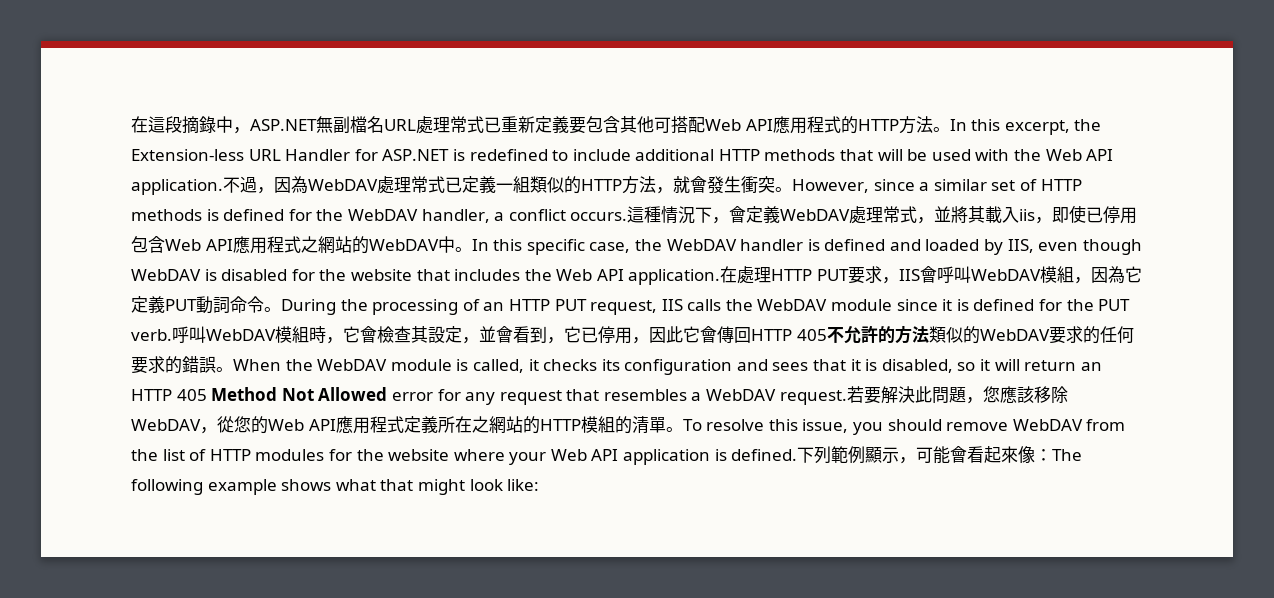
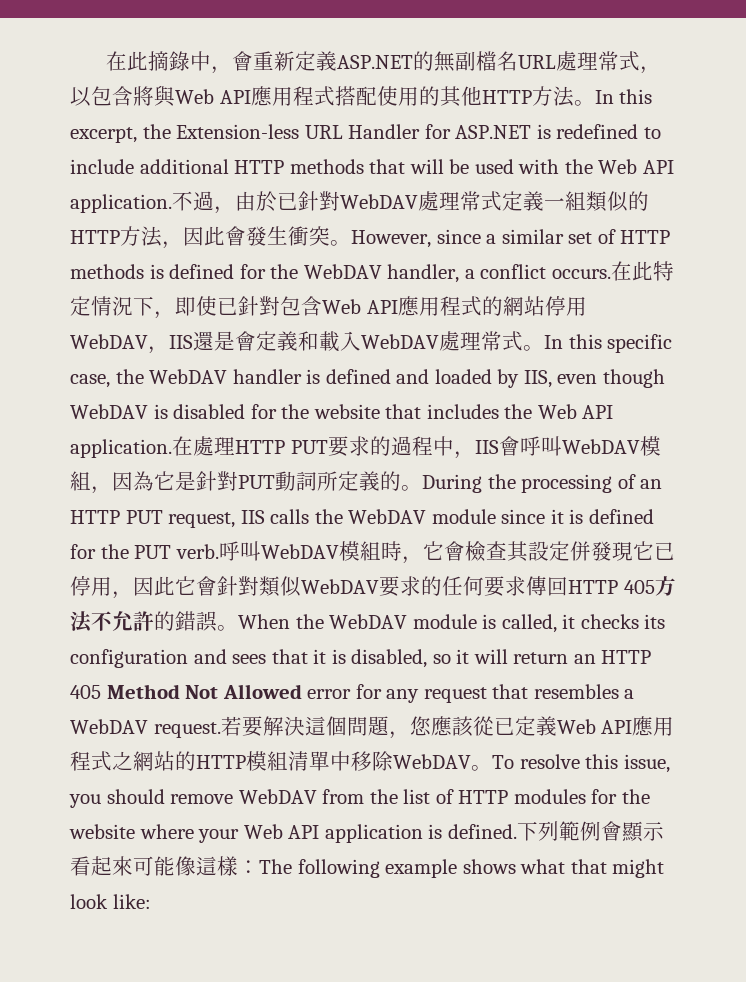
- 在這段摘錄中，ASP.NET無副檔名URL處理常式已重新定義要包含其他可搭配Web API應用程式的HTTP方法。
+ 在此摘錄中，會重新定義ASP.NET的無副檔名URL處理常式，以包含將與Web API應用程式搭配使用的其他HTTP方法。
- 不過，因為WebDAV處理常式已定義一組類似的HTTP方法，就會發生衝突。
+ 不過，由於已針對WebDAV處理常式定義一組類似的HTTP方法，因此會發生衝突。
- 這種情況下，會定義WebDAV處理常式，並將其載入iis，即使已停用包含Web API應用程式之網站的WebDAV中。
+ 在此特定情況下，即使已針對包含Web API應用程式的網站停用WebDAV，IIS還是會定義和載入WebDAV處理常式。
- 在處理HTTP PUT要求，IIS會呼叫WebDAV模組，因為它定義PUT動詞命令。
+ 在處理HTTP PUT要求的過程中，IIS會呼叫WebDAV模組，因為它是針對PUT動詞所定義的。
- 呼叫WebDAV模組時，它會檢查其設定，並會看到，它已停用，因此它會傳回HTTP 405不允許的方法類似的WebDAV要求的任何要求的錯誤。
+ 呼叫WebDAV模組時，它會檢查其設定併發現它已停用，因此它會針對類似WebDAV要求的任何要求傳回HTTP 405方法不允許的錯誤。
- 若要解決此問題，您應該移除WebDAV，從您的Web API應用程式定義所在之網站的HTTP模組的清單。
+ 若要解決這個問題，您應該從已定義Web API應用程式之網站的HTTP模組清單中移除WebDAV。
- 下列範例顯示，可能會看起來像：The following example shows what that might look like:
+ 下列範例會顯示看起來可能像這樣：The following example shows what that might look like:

=====

*Action item*. Copy out each line of the listing where the string "like" appears.

*Written response*.
- 下列範例顯示，可能會看起來像：The following example shows what that might look like:
+ 下列範例會顯示看起來可能像這樣：The following example shows what that might look like:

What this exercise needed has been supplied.